FerrarottiFranco Ferrarotti 

Art does something for the environment insofar as, by contemplating the artwork, it transforms man in his interiority. From the gaze on inert matter, man comes to an intellectual and moral self-awareness that makes him perceive the sense of Beyond. The artist, thanks to his art, fruit of authenticity and full autonomy, makes the self-awareness of a people grow.

L’atto artistico, nei vari campi (pittura, musica, scultura, poesia), in quanto espressione essenzialmente individuale, unica e irripetibile, pena la caduta nel manierismo o nella riproduzione meccanica, considerata da Walter Benjamin, non può proporsi, non si risolve né corrisponde a nulla di utile.
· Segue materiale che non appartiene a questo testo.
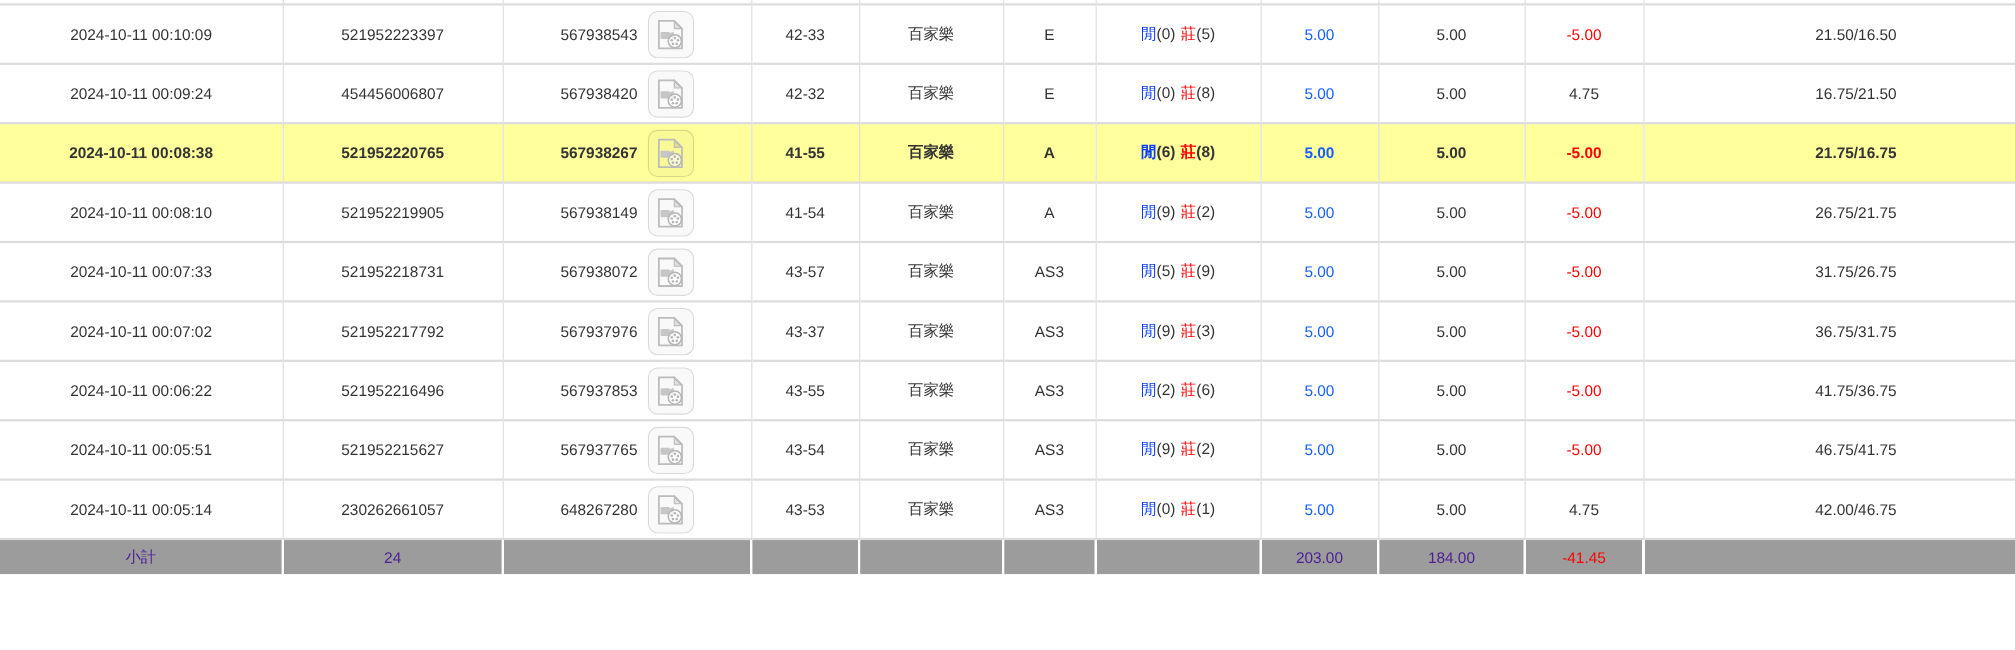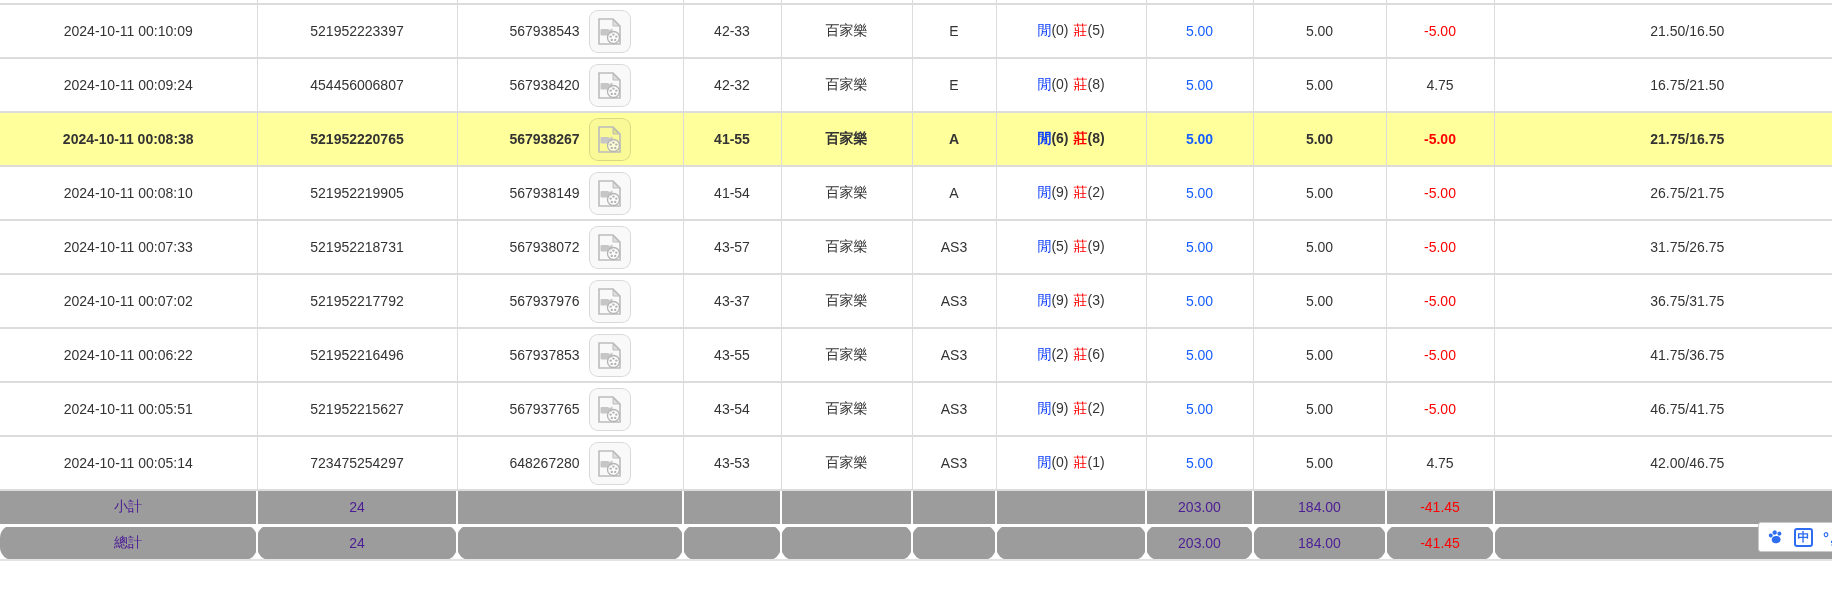--- a/index.html
+++ b/index.html
@@ -4,7 +4,7 @@
 <style>
   html,body{margin:0;padding:0;background:#fff;}
   body{font-family:"Liberation Sans","DejaVu Sans",sans-serif;}
-  .viewport{position:relative;width:1832px;height:591px;overflow:hidden;background:#fff;}
+  .viewport{position:relative;width:1832px;height:522px;overflow:hidden;background:#fff;}
 
   table.bet-table{position:absolute;left:0;top:-51px;width:1880px;border-collapse:collapse;table-layout:fixed;}
   td{font-size:14px;color:#333;text-align:center;vertical-align:middle;padding:0;

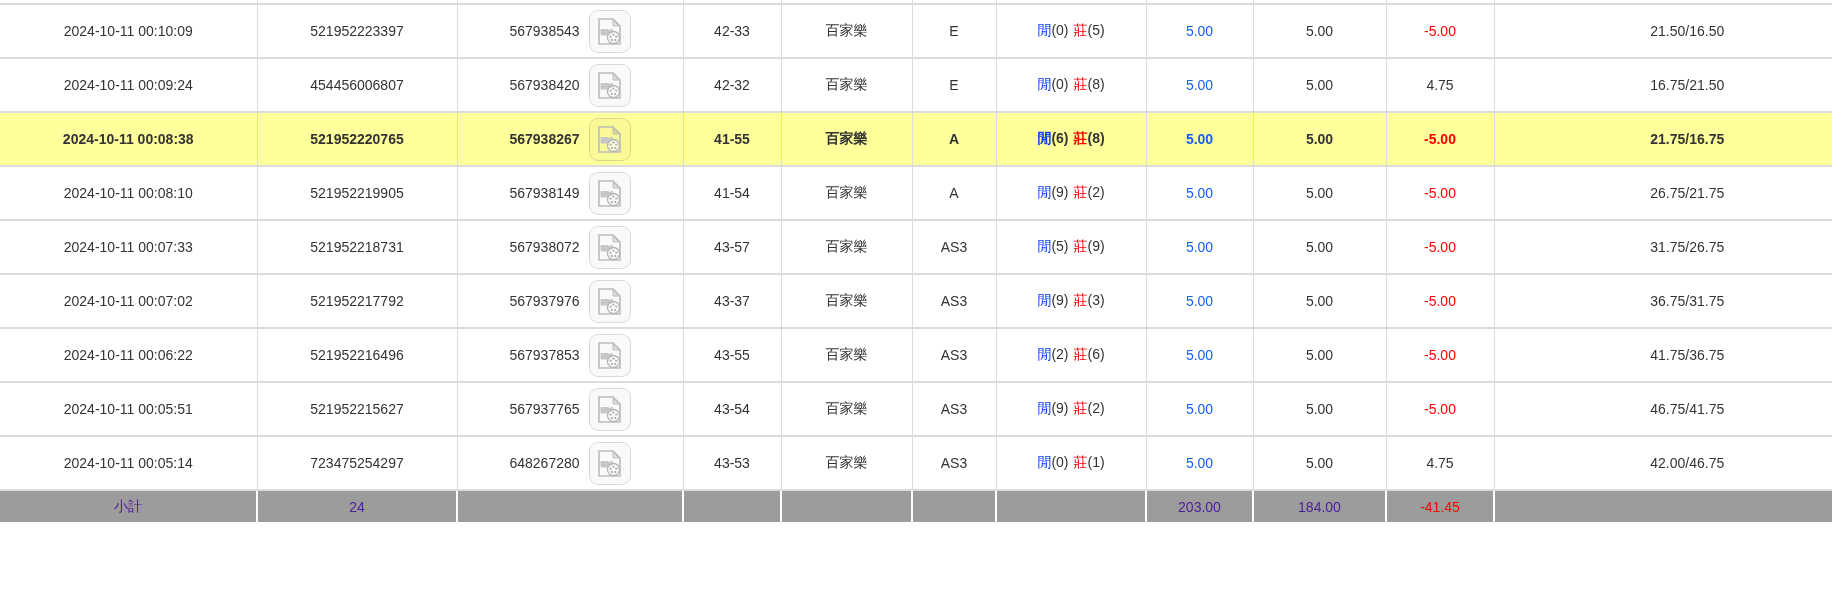--- a/index.html
+++ b/index.html
@@ -353,7 +353,7 @@
 
     <tr class="data">
       <td>2024-10-11 00:05:14</td>
-      <td>723475254297</td>
+      <td>230262661057</td>
       <td>
         <div class="gid-wrap">
           <span>648267280</span>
Non è un’attività di servizio, neppure quando, come fa Christo, copre di tela il Central Park di New York.

L’unico, splendido, inimitabile contributo dell’atto artistico all’ambiente consiste nel far capire la necessità dell’inutile, la bellezza del superfluo, come certi paesaggi alle spalle dei ritratti di Leonardo. L’atto artistico non  serve a nulla salvo che, se lo contempli o lo ascolti, ti trasforma dentro, in interiore homine. Trasforma un’esperienza empirica, circoscritta, puramente personale, in un valore universale. Alla domanda: «Ma, allora, a che cosa serve l’atto artistico?». Si può rispondere con un’altra domanda: «A che serve un bambino?». Viviamo prigionieri di una rete di linee, segni, messaggi: a tutti e a nessuno.

L’atto artistico spezza la linea senza mutilarla. La linea, come un sentiero interrotto, resta aperta su possibilità indefinite, e quindi infinite. L’uomo non è. Diviene. L’uomo è un progetto per l’uomo. Dalla materia inerte alla vita fremente, dal fremito vitale all’autocoscienza intellettuale e morale. Creato con poca acqua e un pugno di polvere, ma a Sua immagine e somiglianza, è mosso dal senso di una deità originaria, che oscuramente lo richiama, attirante e inattingibile. L’uomo non va riferito all’Essere, come hanno tentato filosofi oracolari e saccenti (Martin Heidegger, Emanuele Severino), ma all’esistere (ex-sisto: emergo dal nulla e al nulla ritorno). È già stato detto: quia pulvis es et in pulverem reverteris. Non si pensi che, affermando la fondamentale autonomia degli artisti, si ceda qui al mito romantico e narcisista dell’arte per l’arte. In altra sede ho chiarito che l’artista è nella società (Arte nella società, Solfanelli, 1980). Non è per caso che Mozart, la cui musica viene definita da un teologo “una risata di Dio”, comincia con composizioni sacre per giungere al Flauto magico e al Don Giovanni. Lo stesso Michelangelo, di cui sono noti i rapporti talvolta tempestosi, con un papa guerriero, affresca la cappella Sistina come parlando con Dio e con se stesso, e nello stesso tempo offre al popolo dei credenti analfabeti la sua opera come i cartoni animati del racconto biblico.
Quanto più l’artista è autentico, e quindi autonomo, tanto più aiuta il crescere dell’autocoscienza di un popolo.